First you'll add a Target to your scope with publication type hosted_csv.

curl --request POST \
     --url https://api.faraday.ai/v1/targets \
     --header 'Authorization: Bearer YOUR_API_KEY' \
     --header 'Content-Type: application/json' \
     --data '
{
     "name": "TARGET_NAME",
     "options": {
          "type": "hosted_csv"
     },
     "representation": {
          "mode": "hashed"
     },
     "scope_id": "YOUR_SCOPE_ID",
     "limit": {
          "method": "percentile",
          "outcome_id": "YOUR_OUTCOME_ID",
          "percentile_max": 100,
          "percentile_min": 1
     }
}
'

When this request succeeds, you'll get an ID for your target that you will need later in this tutorial (referred to as YOUR_TARGET_ID in example requests).

📘Publication versus replication targets

A publication target e.g. "type": "hosted_csv" in the above options block, this means that Faraday hosts your predictions for retrieval.
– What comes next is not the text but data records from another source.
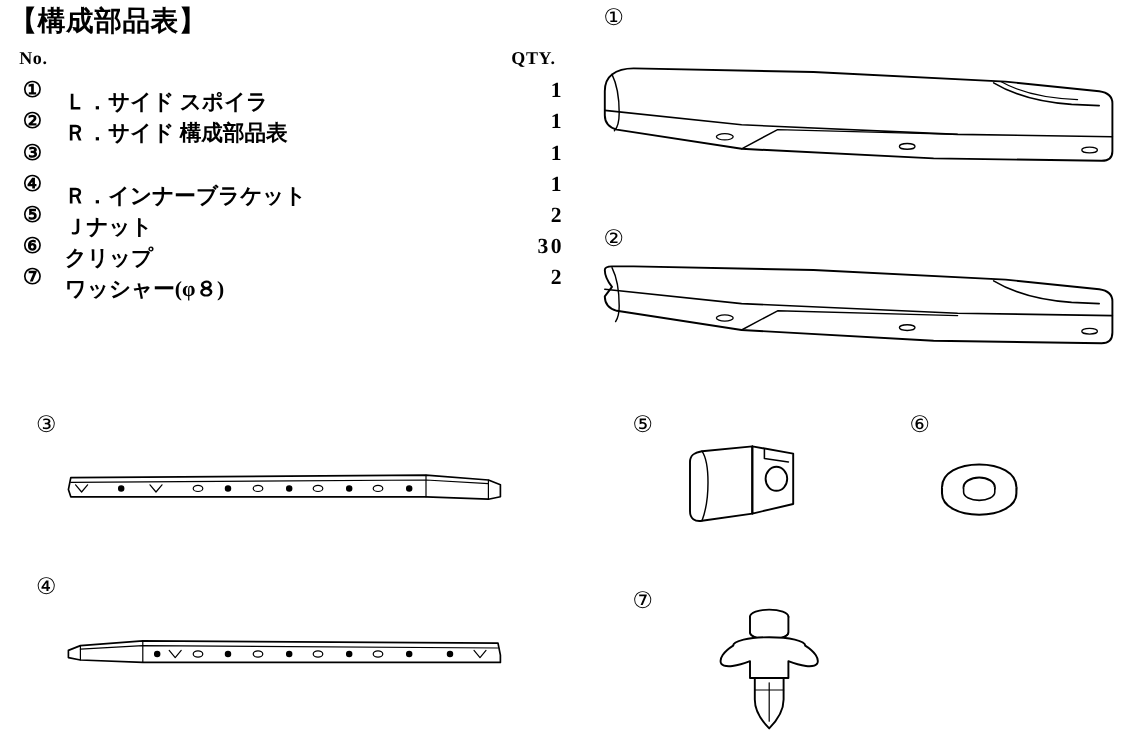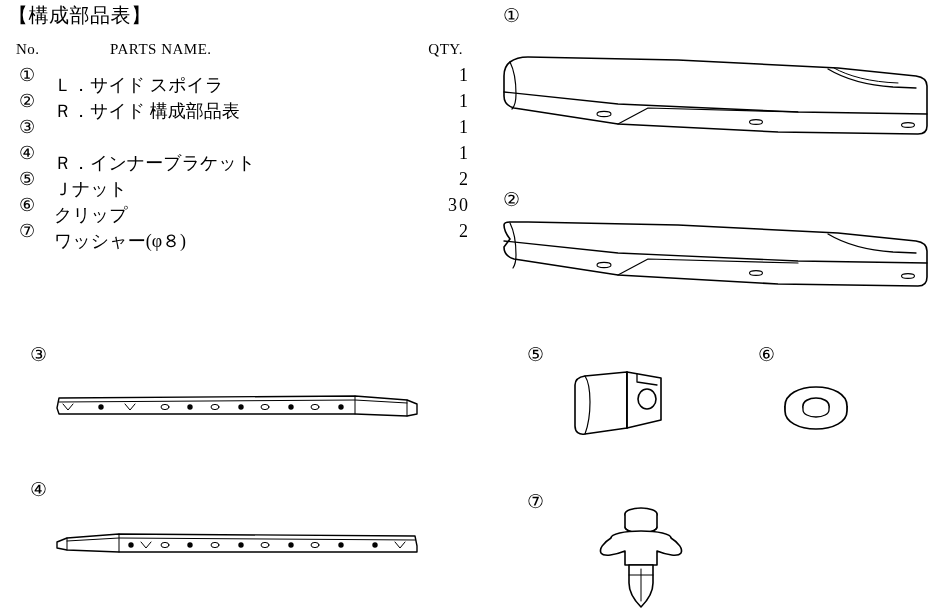"【構成部品表】" .parts-title { font-size: 20px -> 23px; font-weight: normal -> bold }
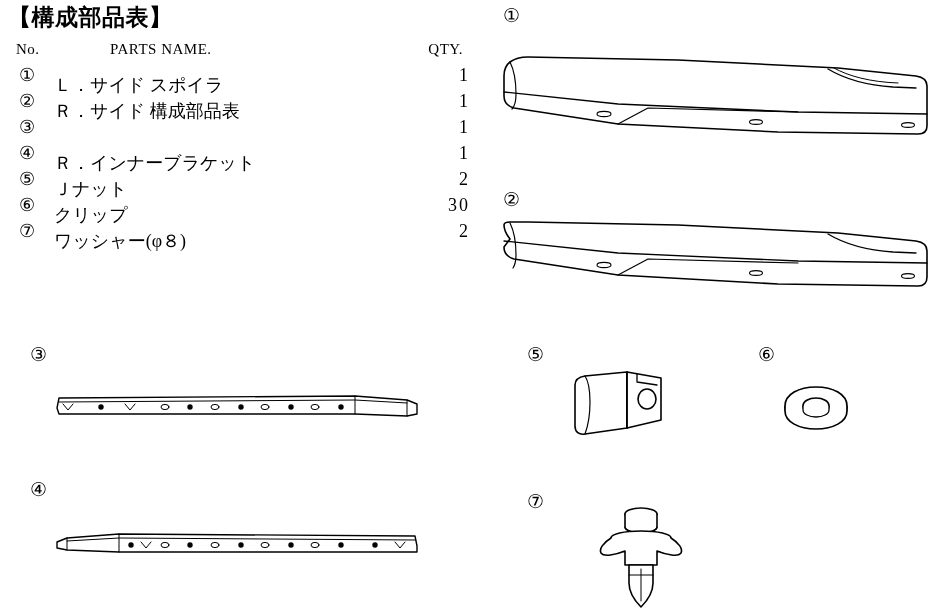"No." .parts-table { font-weight: none -> bold }
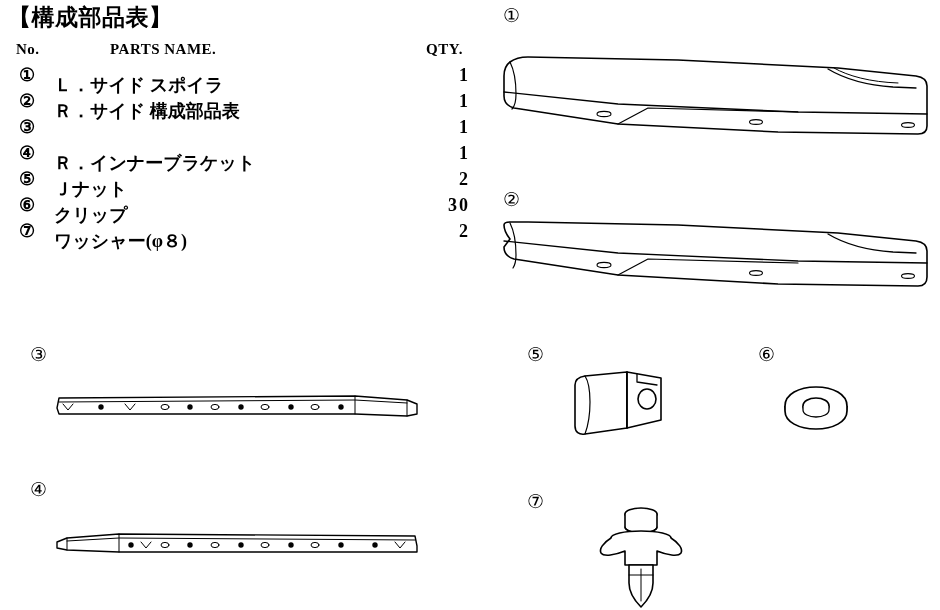"PARTS NAME." span.h-name { html: <span>PARTS NAME.</span> -> none }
Alternatively, Faraday can also copy your predictions to systems that you control. These types of targets are called replication targets and require a connection.

Check deployment status

Prior to downloading your CSV check whether the resource (along with its dependencies) is ready:

curl --request GET \
     --url https://api.faraday.ai/v1/targets/YOUR_TARGET_ID \
     --header 'Accept: application/json' \
     --header 'Authorization: Bearer YOUR_API_KEY'

Retrieve your predictions

Once your deployment is ready, you can download the hosted CSV you created when you added your deploy target.

curl --request GET \
     --url https://api.faraday.ai/v1/targets/YOUR_TARGET_ID/download.csv \
     --header 'Accept: text/csv' \
     --header 'Authorization: Bearer YOUR_API_KEY' > my_local_file.csv
open my_local_file.csv

Looking at the response, you'll see that each US resident has a fdy_outcome_OUTCOME_ID_propensity_score and a fdy_outcome_OUTCOME_ID_propensity_percentile. The score is the raw output of the model and the percentile is computed with respect to the raw scores of the individuals defined in the lead cohort used to train the model.

🚧️Percentile Normalization

fdy_outcome_OUTCOME_ID_propensity_percentile is computed using the lead cohort provided to the outcome and used here as our benchmark. For an individual to be assigned a percentile of 100 (i.e. the top 1%), the individual's score has to be in the top 1% of the score associated with the leads cohort.

For example, if an individual is assigned a percentile of 70 it means that this individual has a score higher than 69% of the lead cohort members.

These values measure the propensity of each person living in the USA to become a customer (with the baseline being established using the lead cohort) and you can now take business actions based on these predictions!

🚧️Preview mode

If a scope is in preview mode, you will only get a sample of the complete results back. This helps you validate the results you're getting and build your integrations before incurring charges.